▶ _Records for processing_:

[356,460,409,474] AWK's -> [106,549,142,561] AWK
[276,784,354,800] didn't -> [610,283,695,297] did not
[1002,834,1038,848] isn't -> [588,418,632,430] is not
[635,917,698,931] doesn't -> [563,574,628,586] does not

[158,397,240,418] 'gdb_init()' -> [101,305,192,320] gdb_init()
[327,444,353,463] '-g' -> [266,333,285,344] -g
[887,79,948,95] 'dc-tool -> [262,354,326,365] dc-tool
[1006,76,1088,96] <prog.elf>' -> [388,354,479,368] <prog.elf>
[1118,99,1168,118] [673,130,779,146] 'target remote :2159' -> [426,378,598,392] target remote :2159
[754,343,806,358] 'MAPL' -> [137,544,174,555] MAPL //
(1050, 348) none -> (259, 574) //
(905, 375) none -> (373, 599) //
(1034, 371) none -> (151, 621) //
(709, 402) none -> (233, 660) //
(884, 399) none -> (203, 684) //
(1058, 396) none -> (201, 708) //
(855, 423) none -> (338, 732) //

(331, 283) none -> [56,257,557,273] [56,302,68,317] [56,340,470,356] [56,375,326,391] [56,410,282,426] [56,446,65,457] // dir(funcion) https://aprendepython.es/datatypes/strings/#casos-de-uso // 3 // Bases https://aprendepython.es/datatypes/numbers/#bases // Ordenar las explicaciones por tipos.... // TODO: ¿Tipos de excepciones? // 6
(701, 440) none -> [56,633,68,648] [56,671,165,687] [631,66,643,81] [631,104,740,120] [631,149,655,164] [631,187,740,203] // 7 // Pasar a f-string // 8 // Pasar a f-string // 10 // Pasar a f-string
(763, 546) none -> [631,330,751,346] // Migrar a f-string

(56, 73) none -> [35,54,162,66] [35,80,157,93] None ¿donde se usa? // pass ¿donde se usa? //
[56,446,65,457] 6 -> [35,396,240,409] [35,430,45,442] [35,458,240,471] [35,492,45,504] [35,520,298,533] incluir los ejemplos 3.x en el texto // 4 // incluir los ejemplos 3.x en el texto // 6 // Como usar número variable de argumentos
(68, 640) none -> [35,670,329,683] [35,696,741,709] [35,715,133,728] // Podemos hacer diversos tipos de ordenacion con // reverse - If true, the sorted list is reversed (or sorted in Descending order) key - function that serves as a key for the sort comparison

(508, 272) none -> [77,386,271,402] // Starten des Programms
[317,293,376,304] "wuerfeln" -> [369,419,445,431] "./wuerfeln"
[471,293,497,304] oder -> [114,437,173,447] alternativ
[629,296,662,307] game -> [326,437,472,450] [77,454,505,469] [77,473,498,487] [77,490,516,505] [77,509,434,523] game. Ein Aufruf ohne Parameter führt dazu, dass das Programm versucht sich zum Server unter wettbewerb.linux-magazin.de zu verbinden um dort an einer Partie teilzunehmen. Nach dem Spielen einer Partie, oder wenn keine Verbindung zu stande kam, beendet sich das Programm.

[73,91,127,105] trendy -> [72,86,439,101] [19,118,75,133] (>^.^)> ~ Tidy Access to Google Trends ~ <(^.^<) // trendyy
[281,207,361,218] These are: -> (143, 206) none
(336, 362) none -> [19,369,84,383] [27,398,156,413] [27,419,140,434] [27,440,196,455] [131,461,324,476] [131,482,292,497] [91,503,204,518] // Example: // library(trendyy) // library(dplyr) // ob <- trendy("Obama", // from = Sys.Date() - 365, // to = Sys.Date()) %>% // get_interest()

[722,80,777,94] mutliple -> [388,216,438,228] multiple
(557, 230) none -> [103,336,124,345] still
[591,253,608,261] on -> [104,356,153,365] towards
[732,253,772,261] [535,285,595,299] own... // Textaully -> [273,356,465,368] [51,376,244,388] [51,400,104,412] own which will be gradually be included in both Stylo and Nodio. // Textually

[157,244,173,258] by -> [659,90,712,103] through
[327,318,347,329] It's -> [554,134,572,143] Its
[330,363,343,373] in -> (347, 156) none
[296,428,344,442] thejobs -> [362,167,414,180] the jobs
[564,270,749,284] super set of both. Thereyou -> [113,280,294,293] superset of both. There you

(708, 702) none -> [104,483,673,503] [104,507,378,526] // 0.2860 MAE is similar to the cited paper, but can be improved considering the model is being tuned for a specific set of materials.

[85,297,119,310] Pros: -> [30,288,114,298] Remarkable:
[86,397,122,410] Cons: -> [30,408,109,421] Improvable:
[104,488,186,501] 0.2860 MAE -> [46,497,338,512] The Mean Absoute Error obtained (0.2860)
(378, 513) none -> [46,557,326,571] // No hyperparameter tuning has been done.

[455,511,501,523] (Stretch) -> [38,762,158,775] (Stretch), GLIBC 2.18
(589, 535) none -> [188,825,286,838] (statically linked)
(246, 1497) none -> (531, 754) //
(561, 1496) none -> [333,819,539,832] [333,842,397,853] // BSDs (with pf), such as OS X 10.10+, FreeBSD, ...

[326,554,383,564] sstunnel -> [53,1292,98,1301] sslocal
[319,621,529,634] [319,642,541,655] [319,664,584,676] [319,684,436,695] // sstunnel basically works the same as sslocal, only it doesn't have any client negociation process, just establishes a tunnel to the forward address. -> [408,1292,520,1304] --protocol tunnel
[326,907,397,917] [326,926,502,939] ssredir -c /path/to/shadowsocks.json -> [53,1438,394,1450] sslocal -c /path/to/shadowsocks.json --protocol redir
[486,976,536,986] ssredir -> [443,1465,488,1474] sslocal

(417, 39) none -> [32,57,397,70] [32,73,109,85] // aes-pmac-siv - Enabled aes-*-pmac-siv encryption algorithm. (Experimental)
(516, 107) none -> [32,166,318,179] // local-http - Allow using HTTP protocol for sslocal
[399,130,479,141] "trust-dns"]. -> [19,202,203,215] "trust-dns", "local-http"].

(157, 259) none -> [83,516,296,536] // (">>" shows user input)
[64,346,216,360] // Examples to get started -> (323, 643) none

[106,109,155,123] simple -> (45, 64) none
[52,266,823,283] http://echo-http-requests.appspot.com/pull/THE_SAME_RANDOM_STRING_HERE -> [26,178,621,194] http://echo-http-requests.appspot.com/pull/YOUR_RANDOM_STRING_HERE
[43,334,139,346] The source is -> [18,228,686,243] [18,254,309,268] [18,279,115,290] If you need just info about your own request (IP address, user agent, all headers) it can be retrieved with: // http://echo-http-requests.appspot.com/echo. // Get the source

▶ _Work to complete_: Each of the records should be written out precisely as given.

▶ _Task response_:
[356,460,409,474] AWK's -> [106,549,142,561] AWK
[276,784,354,800] didn't -> [610,283,695,297] did not
[1002,834,1038,848] isn't -> [588,418,632,430] is not
[635,917,698,931] doesn't -> [563,574,628,586] does not

[158,397,240,418] 'gdb_init()' -> [101,305,192,320] gdb_init()
[327,444,353,463] '-g' -> [266,333,285,344] -g
[887,79,948,95] 'dc-tool -> [262,354,326,365] dc-tool
[1006,76,1088,96] <prog.elf>' -> [388,354,479,368] <prog.elf>
[1118,99,1168,118] [673,130,779,146] 'target remote :2159' -> [426,378,598,392] target remote :2159
[754,343,806,358] 'MAPL' -> [137,544,174,555] MAPL //
(1050, 348) none -> (259, 574) //
(905, 375) none -> (373, 599) //
(1034, 371) none -> (151, 621) //
(709, 402) none -> (233, 660) //
(884, 399) none -> (203, 684) //
(1058, 396) none -> (201, 708) //
(855, 423) none -> (338, 732) //

(331, 283) none -> [56,257,557,273] [56,302,68,317] [56,340,470,356] [56,375,326,391] [56,410,282,426] [56,446,65,457] // dir(funcion) https://aprendepython.es/datatypes/strings/#casos-de-uso // 3 // Bases https://aprendepython.es/datatypes/numbers/#bases // Ordenar las explicaciones por tipos.... // TODO: ¿Tipos de excepciones? // 6
(701, 440) none -> [56,633,68,648] [56,671,165,687] [631,66,643,81] [631,104,740,120] [631,149,655,164] [631,187,740,203] // 7 // Pasar a f-string // 8 // Pasar a f-string // 10 // Pasar a f-string
(763, 546) none -> [631,330,751,346] // Migrar a f-string

(56, 73) none -> [35,54,162,66] [35,80,157,93] None ¿donde se usa? // pass ¿donde se usa? //
[56,446,65,457] 6 -> [35,396,240,409] [35,430,45,442] [35,458,240,471] [35,492,45,504] [35,520,298,533] incluir los ejemplos 3.x en el texto // 4 // incluir los ejemplos 3.x en el texto // 6 // Como usar número variable de argumentos
(68, 640) none -> [35,670,329,683] [35,696,741,709] [35,715,133,728] // Podemos hacer diversos tipos de ordenacion con // reverse - If true, the sorted list is reversed (or sorted in Descending order) key - function that serves as a key for the sort comparison

(508, 272) none -> [77,386,271,402] // Starten des Programms
[317,293,376,304] "wuerfeln" -> [369,419,445,431] "./wuerfeln"
[471,293,497,304] oder -> [114,437,173,447] alternativ
[629,296,662,307] game -> [326,437,472,450] [77,454,505,469] [77,473,498,487] [77,490,516,505] [77,509,434,523] game. Ein Aufruf ohne Parameter führt dazu, dass das Programm versucht sich zum Server unter wettbewerb.linux-magazin.de zu verbinden um dort an einer Partie teilzunehmen. Nach dem Spielen einer Partie, oder wenn keine Verbindung zu stande kam, beendet sich das Programm.

[73,91,127,105] trendy -> [72,86,439,101] [19,118,75,133] (>^.^)> ~ Tidy Access to Google Trends ~ <(^.^<) // trendyy
[281,207,361,218] These are: -> (143, 206) none
(336, 362) none -> [19,369,84,383] [27,398,156,413] [27,419,140,434] [27,440,196,455] [131,461,324,476] [131,482,292,497] [91,503,204,518] // Example: // library(trendyy) // library(dplyr) // ob <- trendy("Obama", // from = Sys.Date() - 365, // to = Sys.Date()) %>% // get_interest()

[722,80,777,94] mutliple -> [388,216,438,228] multiple
(557, 230) none -> [103,336,124,345] still
[591,253,608,261] on -> [104,356,153,365] towards
[732,253,772,261] [535,285,595,299] own... // Textaully -> [273,356,465,368] [51,376,244,388] [51,400,104,412] own which will be gradually be included in both Stylo and Nodio. // Textually

[157,244,173,258] by -> [659,90,712,103] through
[327,318,347,329] It's -> [554,134,572,143] Its
[330,363,343,373] in -> (347, 156) none
[296,428,344,442] thejobs -> [362,167,414,180] the jobs
[564,270,749,284] super set of both. Thereyou -> [113,280,294,293] superset of both. There you

(708, 702) none -> [104,483,673,503] [104,507,378,526] // 0.2860 MAE is similar to the cited paper, but can be improved considering the model is being tuned for a specific set of materials.

[85,297,119,310] Pros: -> [30,288,114,298] Remarkable:
[86,397,122,410] Cons: -> [30,408,109,421] Improvable:
[104,488,186,501] 0.2860 MAE -> [46,497,338,512] The Mean Absoute Error obtained (0.2860)
(378, 513) none -> [46,557,326,571] // No hyperparameter tuning has been done.

[455,511,501,523] (Stretch) -> [38,762,158,775] (Stretch), GLIBC 2.18
(589, 535) none -> [188,825,286,838] (statically linked)
(246, 1497) none -> (531, 754) //
(561, 1496) none -> [333,819,539,832] [333,842,397,853] // BSDs (with pf), such as OS X 10.10+, FreeBSD, ...

[326,554,383,564] sstunnel -> [53,1292,98,1301] sslocal
[319,621,529,634] [319,642,541,655] [319,664,584,676] [319,684,436,695] // sstunnel basically works the same as sslocal, only it doesn't have any client negociation process, just establishes a tunnel to the forward address. -> [408,1292,520,1304] --protocol tunnel
[326,907,397,917] [326,926,502,939] ssredir -c /path/to/shadowsocks.json -> [53,1438,394,1450] sslocal -c /path/to/shadowsocks.json --protocol redir
[486,976,536,986] ssredir -> [443,1465,488,1474] sslocal

(417, 39) none -> [32,57,397,70] [32,73,109,85] // aes-pmac-siv - Enabled aes-*-pmac-siv encryption algorithm. (Experimental)
(516, 107) none -> [32,166,318,179] // local-http - Allow using HTTP protocol for sslocal
[399,130,479,141] "trust-dns"]. -> [19,202,203,215] "trust-dns", "local-http"].

(157, 259) none -> [83,516,296,536] // (">>" shows user input)
[64,346,216,360] // Examples to get started -> (323, 643) none

[106,109,155,123] simple -> (45, 64) none
[52,266,823,283] http://echo-http-requests.appspot.com/pull/THE_SAME_RANDOM_STRING_HERE -> [26,178,621,194] http://echo-http-requests.appspot.com/pull/YOUR_RANDOM_STRING_HERE
[43,334,139,346] The source is -> [18,228,686,243] [18,254,309,268] [18,279,115,290] If you need just info about your own request (IP address, user agent, all headers) it can be retrieved with: // http://echo-http-requests.appspot.com/echo. // Get the source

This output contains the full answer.